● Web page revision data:
________________
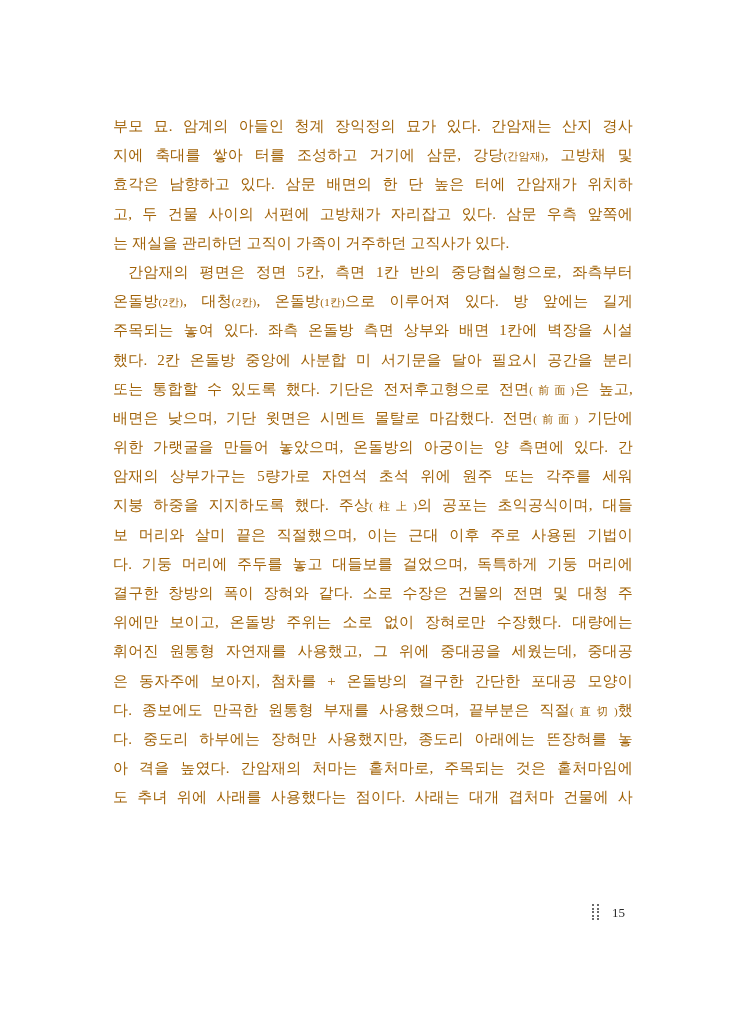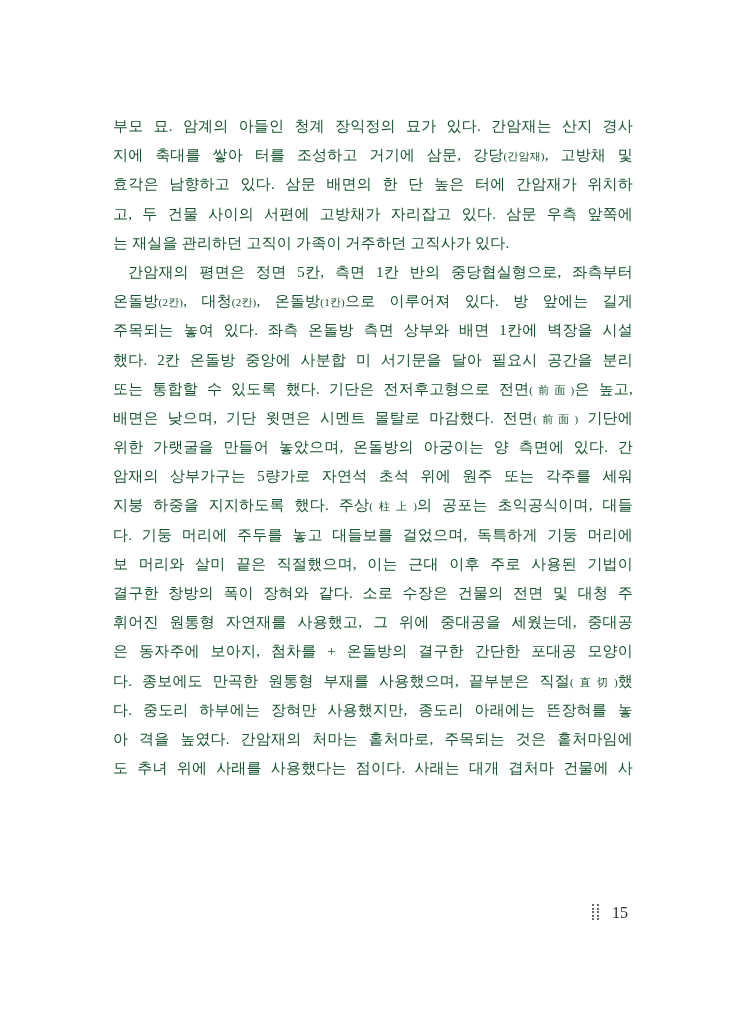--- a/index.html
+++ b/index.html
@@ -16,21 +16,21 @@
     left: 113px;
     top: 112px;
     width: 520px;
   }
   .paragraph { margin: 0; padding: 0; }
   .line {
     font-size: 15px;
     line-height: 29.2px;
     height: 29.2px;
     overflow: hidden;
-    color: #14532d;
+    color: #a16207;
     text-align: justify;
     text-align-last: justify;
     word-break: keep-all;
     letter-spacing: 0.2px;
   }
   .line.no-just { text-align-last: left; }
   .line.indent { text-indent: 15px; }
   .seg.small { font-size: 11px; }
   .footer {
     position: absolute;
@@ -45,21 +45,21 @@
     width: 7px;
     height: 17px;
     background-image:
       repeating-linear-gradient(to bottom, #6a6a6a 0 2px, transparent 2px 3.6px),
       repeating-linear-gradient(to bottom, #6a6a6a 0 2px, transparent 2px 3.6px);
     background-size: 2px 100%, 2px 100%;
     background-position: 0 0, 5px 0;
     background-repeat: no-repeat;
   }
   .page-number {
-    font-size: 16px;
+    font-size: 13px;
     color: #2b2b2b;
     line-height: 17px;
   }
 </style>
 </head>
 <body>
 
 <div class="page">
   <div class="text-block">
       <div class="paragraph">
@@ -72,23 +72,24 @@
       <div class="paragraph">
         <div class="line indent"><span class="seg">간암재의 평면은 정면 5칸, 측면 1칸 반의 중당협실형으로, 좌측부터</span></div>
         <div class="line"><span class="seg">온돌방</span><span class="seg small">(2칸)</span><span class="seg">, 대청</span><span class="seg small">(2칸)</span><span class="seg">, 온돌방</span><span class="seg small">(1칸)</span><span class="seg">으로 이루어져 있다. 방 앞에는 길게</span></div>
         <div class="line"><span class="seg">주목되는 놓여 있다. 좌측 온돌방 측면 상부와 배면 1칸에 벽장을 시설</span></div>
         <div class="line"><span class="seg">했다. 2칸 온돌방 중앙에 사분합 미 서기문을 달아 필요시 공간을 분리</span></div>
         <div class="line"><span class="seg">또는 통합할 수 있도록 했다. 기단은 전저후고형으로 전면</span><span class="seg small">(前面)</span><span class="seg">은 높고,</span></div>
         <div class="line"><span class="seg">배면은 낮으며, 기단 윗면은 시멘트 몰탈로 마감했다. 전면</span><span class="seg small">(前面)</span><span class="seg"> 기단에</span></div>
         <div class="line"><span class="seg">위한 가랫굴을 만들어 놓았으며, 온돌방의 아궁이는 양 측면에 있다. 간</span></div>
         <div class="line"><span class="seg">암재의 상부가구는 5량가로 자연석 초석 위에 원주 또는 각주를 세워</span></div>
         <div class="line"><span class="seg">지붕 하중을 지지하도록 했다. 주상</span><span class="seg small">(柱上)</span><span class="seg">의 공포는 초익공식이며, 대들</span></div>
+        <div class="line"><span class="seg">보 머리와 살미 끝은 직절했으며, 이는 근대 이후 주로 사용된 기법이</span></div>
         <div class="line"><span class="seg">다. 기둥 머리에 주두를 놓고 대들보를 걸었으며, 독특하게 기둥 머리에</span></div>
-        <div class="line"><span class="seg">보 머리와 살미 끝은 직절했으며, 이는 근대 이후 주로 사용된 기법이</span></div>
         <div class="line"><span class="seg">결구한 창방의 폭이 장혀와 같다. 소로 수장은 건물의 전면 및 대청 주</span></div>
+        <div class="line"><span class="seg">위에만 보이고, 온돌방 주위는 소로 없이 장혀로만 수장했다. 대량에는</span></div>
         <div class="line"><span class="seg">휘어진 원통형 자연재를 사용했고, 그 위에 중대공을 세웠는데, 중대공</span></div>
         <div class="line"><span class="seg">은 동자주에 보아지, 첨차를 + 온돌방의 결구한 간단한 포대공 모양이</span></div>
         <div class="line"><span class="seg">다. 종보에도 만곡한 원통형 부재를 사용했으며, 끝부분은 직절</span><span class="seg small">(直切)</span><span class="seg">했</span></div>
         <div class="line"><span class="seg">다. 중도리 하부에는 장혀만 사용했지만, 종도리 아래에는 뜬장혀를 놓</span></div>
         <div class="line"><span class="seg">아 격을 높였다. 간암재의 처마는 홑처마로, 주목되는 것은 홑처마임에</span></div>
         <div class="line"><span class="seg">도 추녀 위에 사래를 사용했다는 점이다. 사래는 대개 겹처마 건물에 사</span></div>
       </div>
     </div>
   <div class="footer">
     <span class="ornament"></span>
________________
Your answer should be the exact lines above from the one with "top: 112px;" through the one with "또는 각주를 세워</span></div>", both included, and nothing besides.

     top: 112px;
     width: 520px;
   }
   .paragraph { margin: 0; padding: 0; }
   .line {
     font-size: 15px;
     line-height: 29.2px;
     height: 29.2px;
     overflow: hidden;
-    color: #14532d;
+    color: #a16207;
     text-align: justify;
     text-align-last: justify;
     word-break: keep-all;
     letter-spacing: 0.2px;
   }
   .line.no-just { text-align-last: left; }
   .line.indent { text-indent: 15px; }
   .seg.small { font-size: 11px; }
   .footer {
     position: absolute;
@@ -45,21 +45,21 @@
     width: 7px;
     height: 17px;
     background-image:
       repeating-linear-gradient(to bottom, #6a6a6a 0 2px, transparent 2px 3.6px),
       repeating-linear-gradient(to bottom, #6a6a6a 0 2px, transparent 2px 3.6px);
     background-size: 2px 100%, 2px 100%;
     background-position: 0 0, 5px 0;
     background-repeat: no-repeat;
   }
   .page-number {
-    font-size: 16px;
+    font-size: 13px;
     color: #2b2b2b;
     line-height: 17px;
   }
 </style>
 </head>
 <body>
 
 <div class="page">
   <div class="text-block">
       <div class="paragraph">
@@ -72,23 +72,24 @@
       <div class="paragraph">
         <div class="line indent"><span class="seg">간암재의 평면은 정면 5칸, 측면 1칸 반의 중당협실형으로, 좌측부터</span></div>
         <div class="line"><span class="seg">온돌방</span><span class="seg small">(2칸)</span><span class="seg">, 대청</span><span class="seg small">(2칸)</span><span class="seg">, 온돌방</span><span class="seg small">(1칸)</span><span class="seg">으로 이루어져 있다. 방 앞에는 길게</span></div>
         <div class="line"><span class="seg">주목되는 놓여 있다. 좌측 온돌방 측면 상부와 배면 1칸에 벽장을 시설</span></div>
         <div class="line"><span class="seg">했다. 2칸 온돌방 중앙에 사분합 미 서기문을 달아 필요시 공간을 분리</span></div>
         <div class="line"><span class="seg">또는 통합할 수 있도록 했다. 기단은 전저후고형으로 전면</span><span class="seg small">(前面)</span><span class="seg">은 높고,</span></div>
         <div class="line"><span class="seg">배면은 낮으며, 기단 윗면은 시멘트 몰탈로 마감했다. 전면</span><span class="seg small">(前面)</span><span class="seg"> 기단에</span></div>
         <div class="line"><span class="seg">위한 가랫굴을 만들어 놓았으며, 온돌방의 아궁이는 양 측면에 있다. 간</span></div>
         <div class="line"><span class="seg">암재의 상부가구는 5량가로 자연석 초석 위에 원주 또는 각주를 세워</span></div>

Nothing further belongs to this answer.